Segment Start: Extracted entries
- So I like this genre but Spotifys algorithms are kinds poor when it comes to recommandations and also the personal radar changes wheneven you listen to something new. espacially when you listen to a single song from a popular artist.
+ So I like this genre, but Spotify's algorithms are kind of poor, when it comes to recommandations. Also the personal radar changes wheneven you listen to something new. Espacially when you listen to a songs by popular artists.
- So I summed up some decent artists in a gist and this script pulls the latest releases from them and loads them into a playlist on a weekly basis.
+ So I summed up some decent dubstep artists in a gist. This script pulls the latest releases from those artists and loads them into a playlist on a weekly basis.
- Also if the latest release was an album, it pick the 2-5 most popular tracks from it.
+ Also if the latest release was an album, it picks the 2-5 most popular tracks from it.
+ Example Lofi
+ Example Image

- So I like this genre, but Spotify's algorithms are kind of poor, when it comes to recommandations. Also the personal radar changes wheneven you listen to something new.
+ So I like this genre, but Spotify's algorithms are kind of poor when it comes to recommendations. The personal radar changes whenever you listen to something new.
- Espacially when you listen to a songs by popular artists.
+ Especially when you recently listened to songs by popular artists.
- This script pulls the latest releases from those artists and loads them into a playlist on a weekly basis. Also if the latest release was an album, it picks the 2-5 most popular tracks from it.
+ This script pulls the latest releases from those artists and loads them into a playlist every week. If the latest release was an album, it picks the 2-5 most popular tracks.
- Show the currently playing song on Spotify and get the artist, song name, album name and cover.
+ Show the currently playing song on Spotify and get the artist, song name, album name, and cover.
Segment End: Extracted entries
Segment Start: Extracted entries
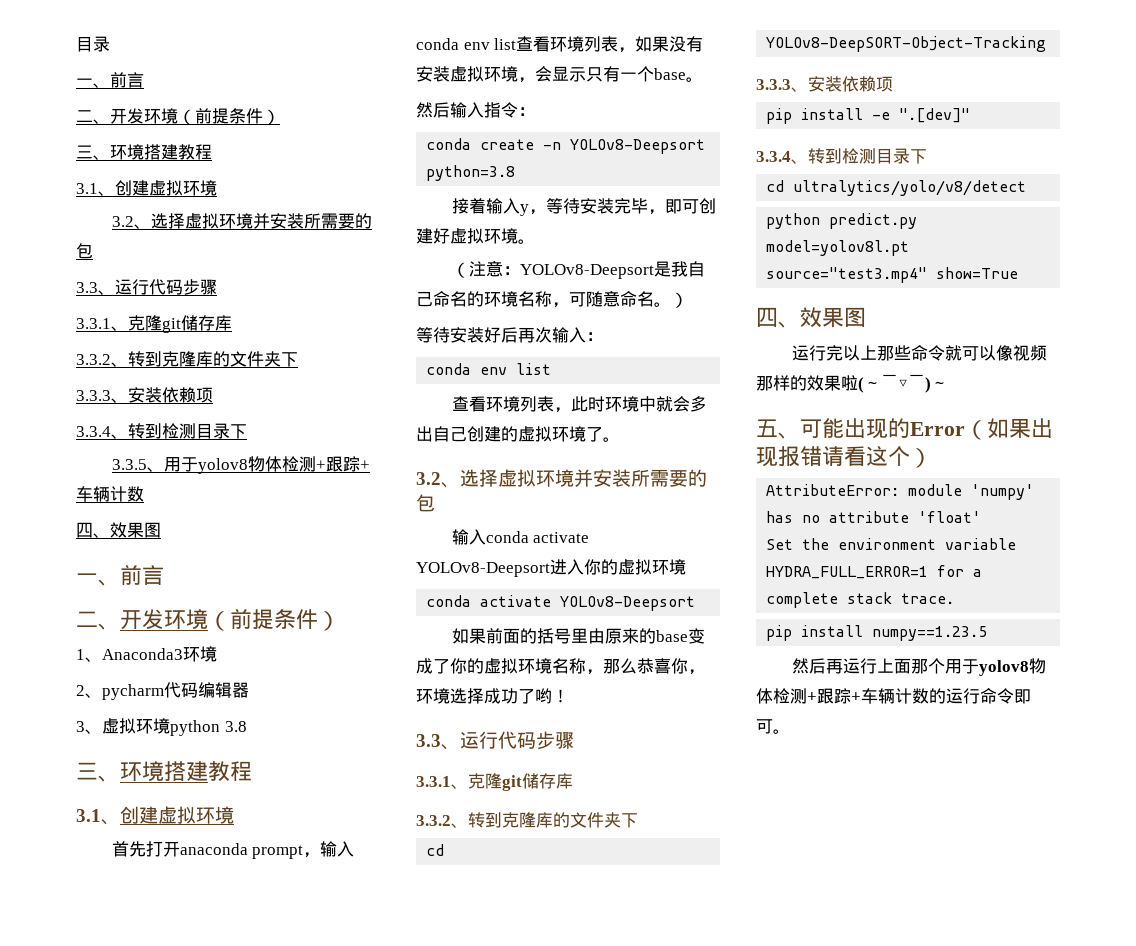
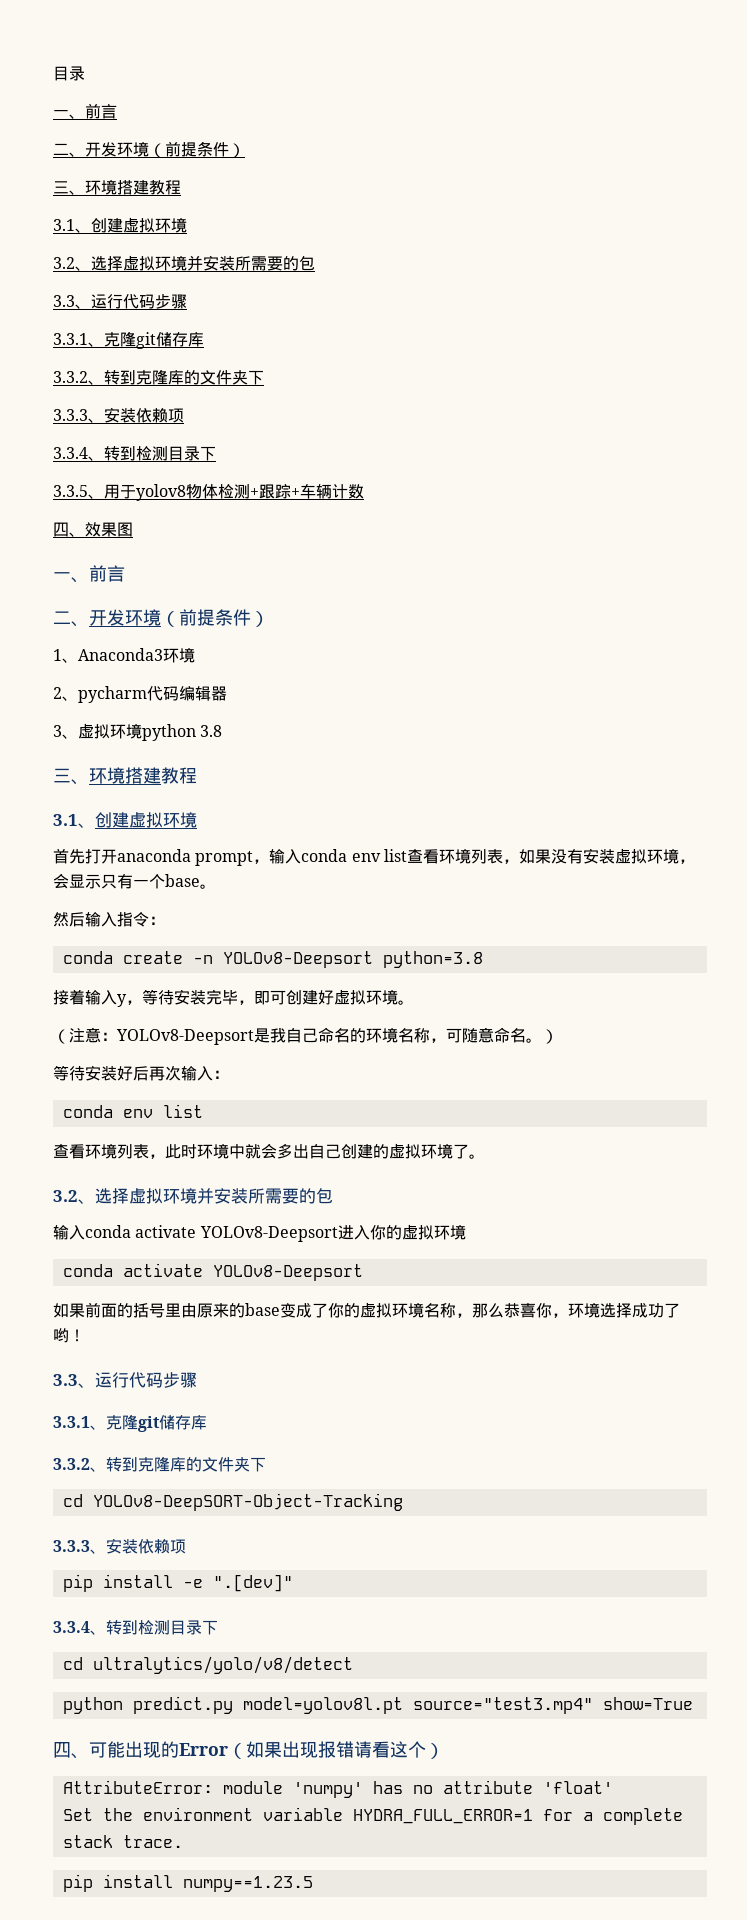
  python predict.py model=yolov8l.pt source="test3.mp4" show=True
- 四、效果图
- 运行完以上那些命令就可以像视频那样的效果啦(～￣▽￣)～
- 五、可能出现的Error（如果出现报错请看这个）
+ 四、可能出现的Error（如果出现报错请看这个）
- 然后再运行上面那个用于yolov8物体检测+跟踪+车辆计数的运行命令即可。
Segment End: Extracted entries
Segment Start: Extracted entries
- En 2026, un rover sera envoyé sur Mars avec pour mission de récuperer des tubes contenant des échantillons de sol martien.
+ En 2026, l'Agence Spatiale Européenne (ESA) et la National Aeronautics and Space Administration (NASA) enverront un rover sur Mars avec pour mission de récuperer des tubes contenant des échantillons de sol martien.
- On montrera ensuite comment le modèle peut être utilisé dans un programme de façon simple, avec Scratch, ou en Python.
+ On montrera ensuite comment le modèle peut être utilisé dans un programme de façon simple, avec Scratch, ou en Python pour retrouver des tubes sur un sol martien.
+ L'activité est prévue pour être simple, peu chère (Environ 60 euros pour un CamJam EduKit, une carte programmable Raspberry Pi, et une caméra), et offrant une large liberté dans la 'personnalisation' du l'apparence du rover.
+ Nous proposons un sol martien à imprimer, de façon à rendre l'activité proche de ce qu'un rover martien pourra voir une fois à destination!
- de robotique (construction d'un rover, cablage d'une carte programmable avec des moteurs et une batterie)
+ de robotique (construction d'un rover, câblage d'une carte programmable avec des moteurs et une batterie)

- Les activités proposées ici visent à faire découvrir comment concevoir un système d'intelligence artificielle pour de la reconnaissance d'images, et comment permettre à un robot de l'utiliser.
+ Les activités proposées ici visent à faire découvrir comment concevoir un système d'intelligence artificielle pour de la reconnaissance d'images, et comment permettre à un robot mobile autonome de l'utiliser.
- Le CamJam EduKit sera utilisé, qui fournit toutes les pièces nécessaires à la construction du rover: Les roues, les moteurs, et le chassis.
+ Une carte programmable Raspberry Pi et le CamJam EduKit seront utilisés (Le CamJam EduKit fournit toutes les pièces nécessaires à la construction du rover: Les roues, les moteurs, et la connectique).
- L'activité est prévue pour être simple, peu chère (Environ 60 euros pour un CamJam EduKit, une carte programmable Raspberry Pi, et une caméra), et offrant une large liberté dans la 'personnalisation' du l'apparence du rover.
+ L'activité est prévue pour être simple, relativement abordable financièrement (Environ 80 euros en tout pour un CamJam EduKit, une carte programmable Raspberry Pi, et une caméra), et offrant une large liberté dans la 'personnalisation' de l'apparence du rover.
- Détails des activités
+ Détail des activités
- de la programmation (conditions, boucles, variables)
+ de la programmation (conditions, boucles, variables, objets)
Segment End: Extracted entries
The answer must consist of every line from the entries above that contains the string "when".

▶ _The completed task_
- So I like this genre but Spotifys algorithms are kinds poor when it comes to recommandations and also the personal radar changes wheneven you listen to something new. espacially when you listen to a single song from a popular artist.
+ So I like this genre, but Spotify's algorithms are kind of poor, when it comes to recommandations. Also the personal radar changes wheneven you listen to something new. Espacially when you listen to a songs by popular artists.
- So I like this genre, but Spotify's algorithms are kind of poor, when it comes to recommandations. Also the personal radar changes wheneven you listen to something new.
+ So I like this genre, but Spotify's algorithms are kind of poor when it comes to recommendations. The personal radar changes whenever you listen to something new.
- Espacially when you listen to a songs by popular artists.
+ Especially when you recently listened to songs by popular artists.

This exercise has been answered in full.